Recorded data
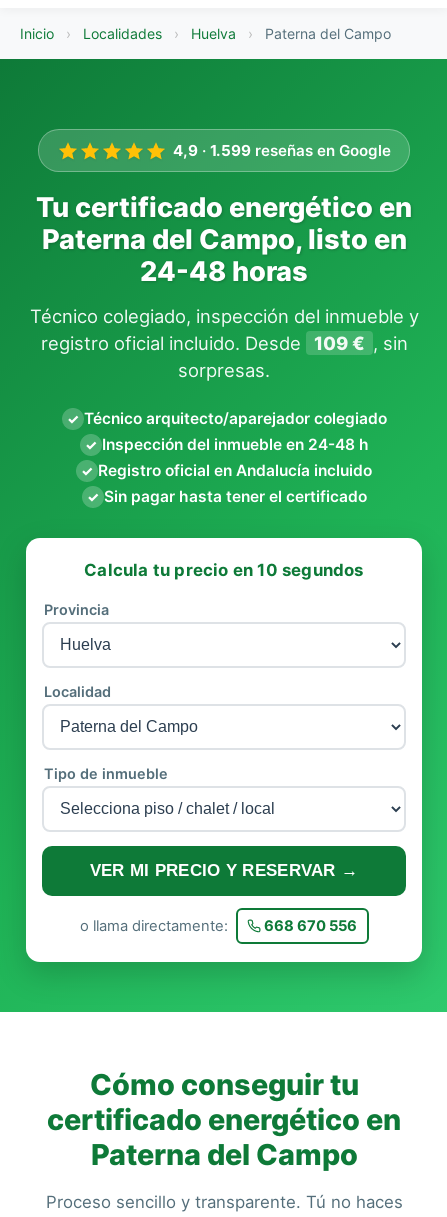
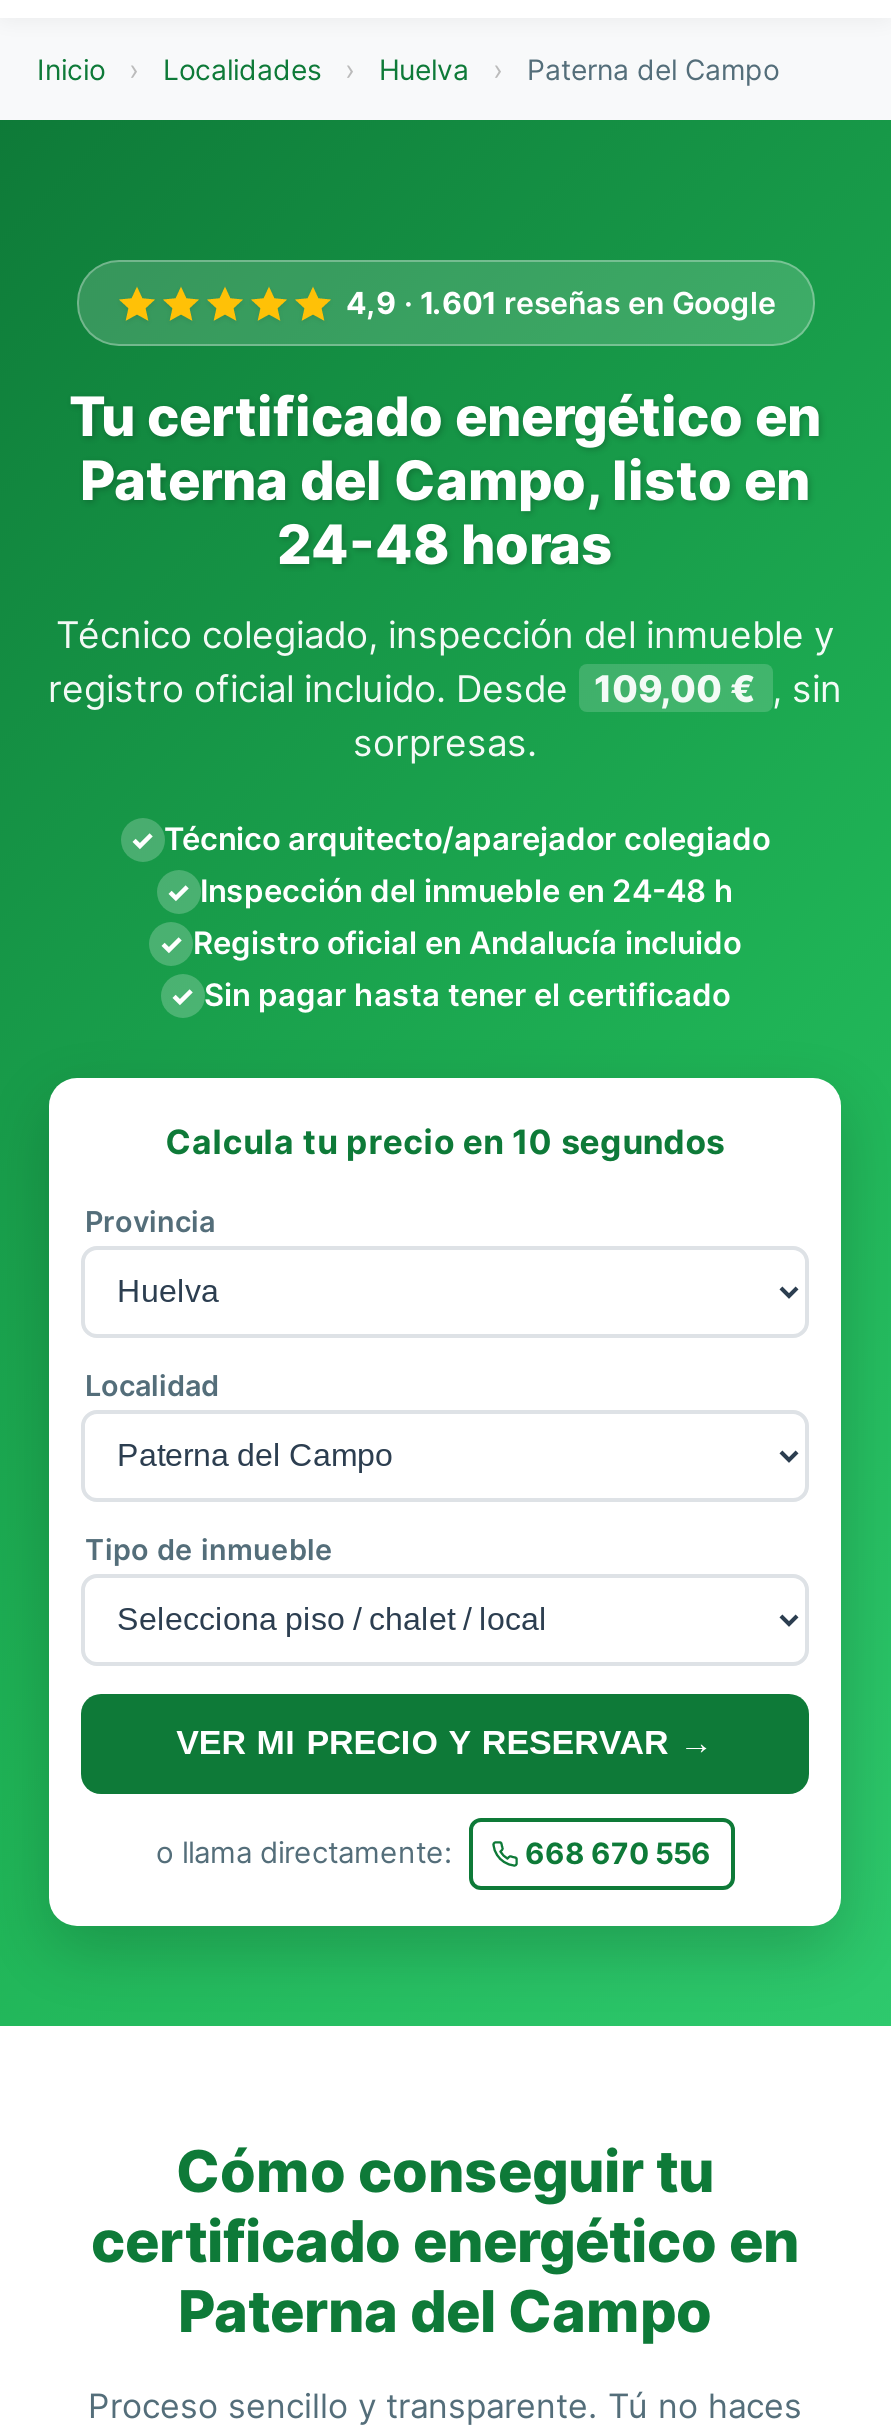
- 4,9 · 1.599 reseñas en Google
+ 4,9 · 1.601 reseñas en Google

- registro oficial incluido. Desde 109 € , sin
+ registro oficial incluido. Desde 109,00 € , sin
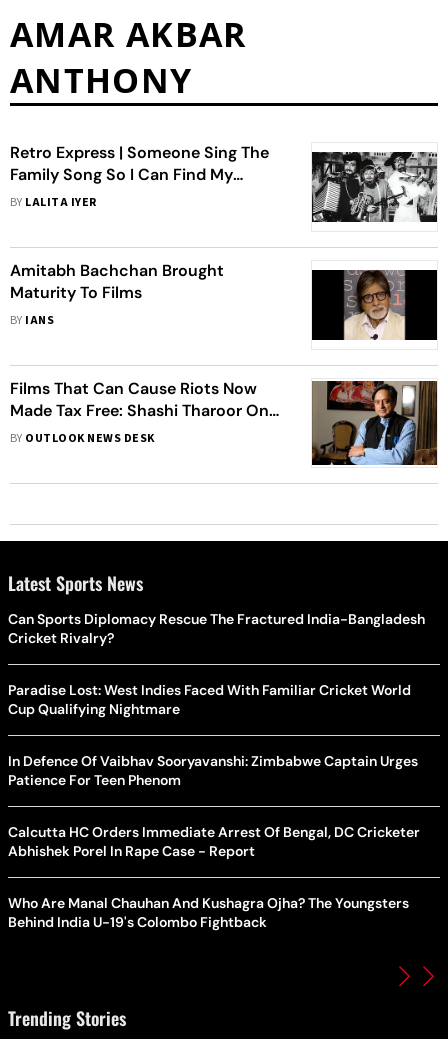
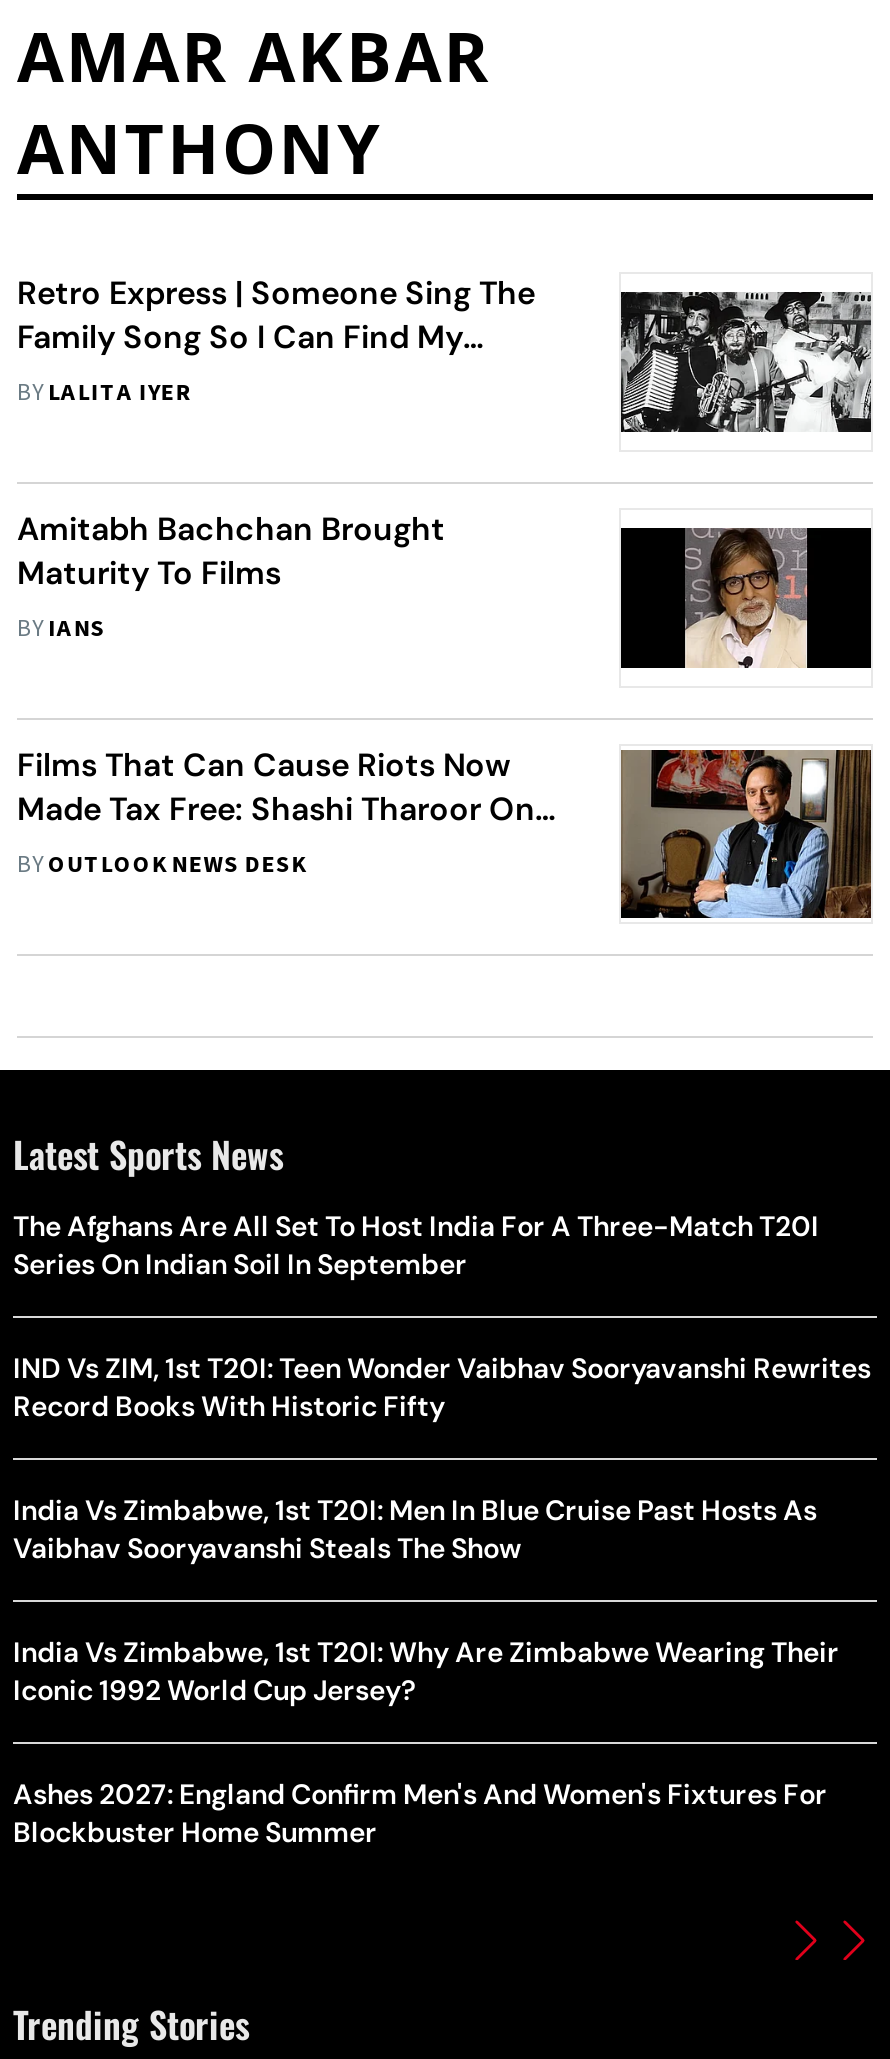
- Can Sports Diplomacy Rescue The Fractured India-Bangladesh
- Cricket Rivalry?
+ The Afghans Are All Set To Host India For A Three-Match T20I
+ Series On Indian Soil In September

- Paradise Lost: West Indies Faced With Familiar Cricket World
- Cup Qualifying Nightmare
+ IND Vs ZIM, 1st T20I: Teen Wonder Vaibhav Sooryavanshi Rewrites
+ Record Books With Historic Fifty

- In Defence Of Vaibhav Sooryavanshi: Zimbabwe Captain Urges
- Patience For Teen Phenom
+ India Vs Zimbabwe, 1st T20I: Men In Blue Cruise Past Hosts As
+ Vaibhav Sooryavanshi Steals The Show

- Calcutta HC Orders Immediate Arrest Of Bengal, DC Cricketer
- Abhishek Porel In Rape Case - Report
+ India Vs Zimbabwe, 1st T20I: Why Are Zimbabwe Wearing Their
+ Iconic 1992 World Cup Jersey?

- Who Are Manal Chauhan And Kushagra Ojha? The Youngsters
- Behind India U-19's Colombo Fightback
+ Ashes 2027: England Confirm Men's And Women's Fixtures For
+ Blockbuster Home Summer
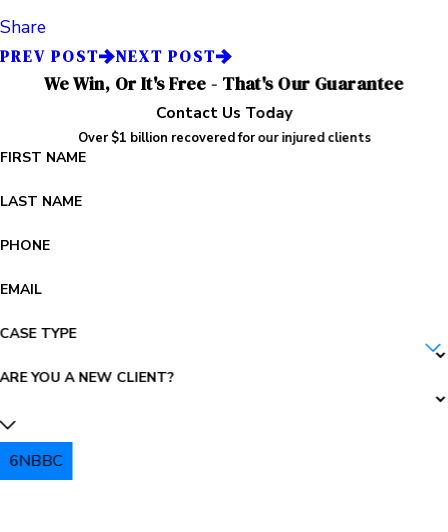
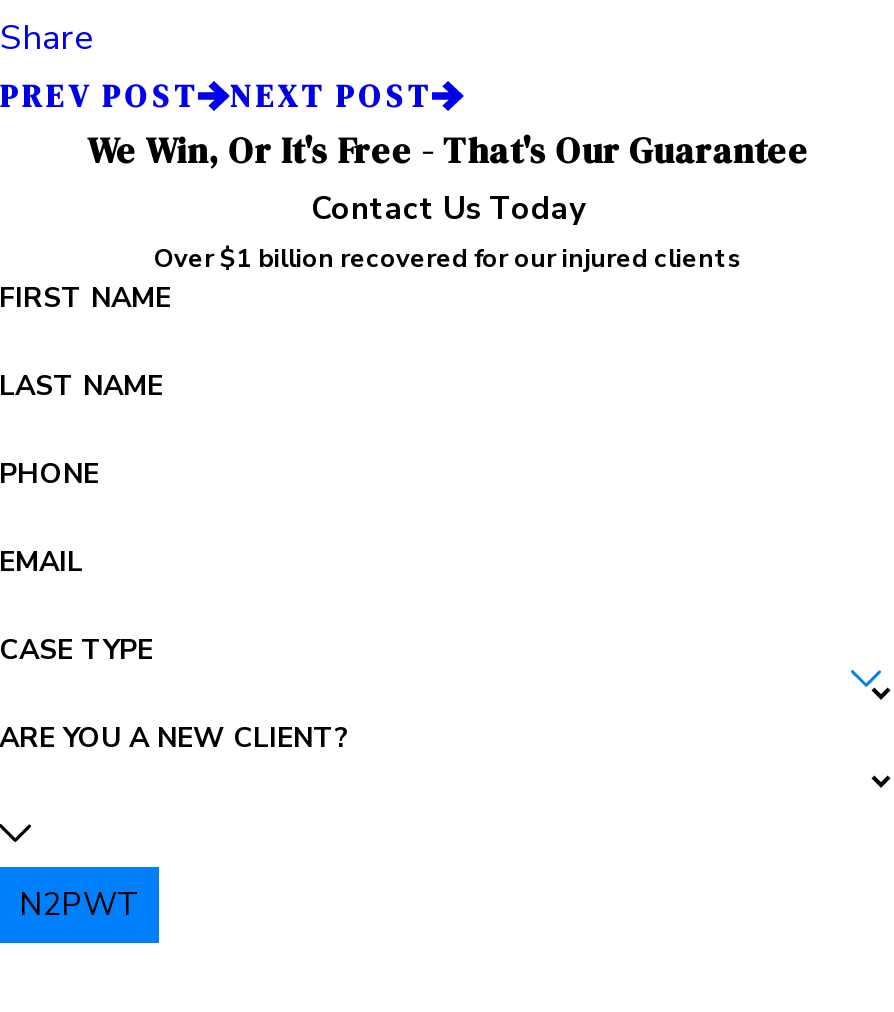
- 6NBBC
+ N2PWT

INSTRUCTIONS FOR THE TASK | Your task is to repeat exactly the lines from the beginning of the data to the line that contains "Soil In September", both ends included, leaving out pictures.

OUTPUT |
- 4,9 · 1.599 reseñas en Google
+ 4,9 · 1.601 reseñas en Google

- registro oficial incluido. Desde 109 € , sin
+ registro oficial incluido. Desde 109,00 € , sin
- Can Sports Diplomacy Rescue The Fractured India-Bangladesh
- Cricket Rivalry?
+ The Afghans Are All Set To Host India For A Three-Match T20I
+ Series On Indian Soil In September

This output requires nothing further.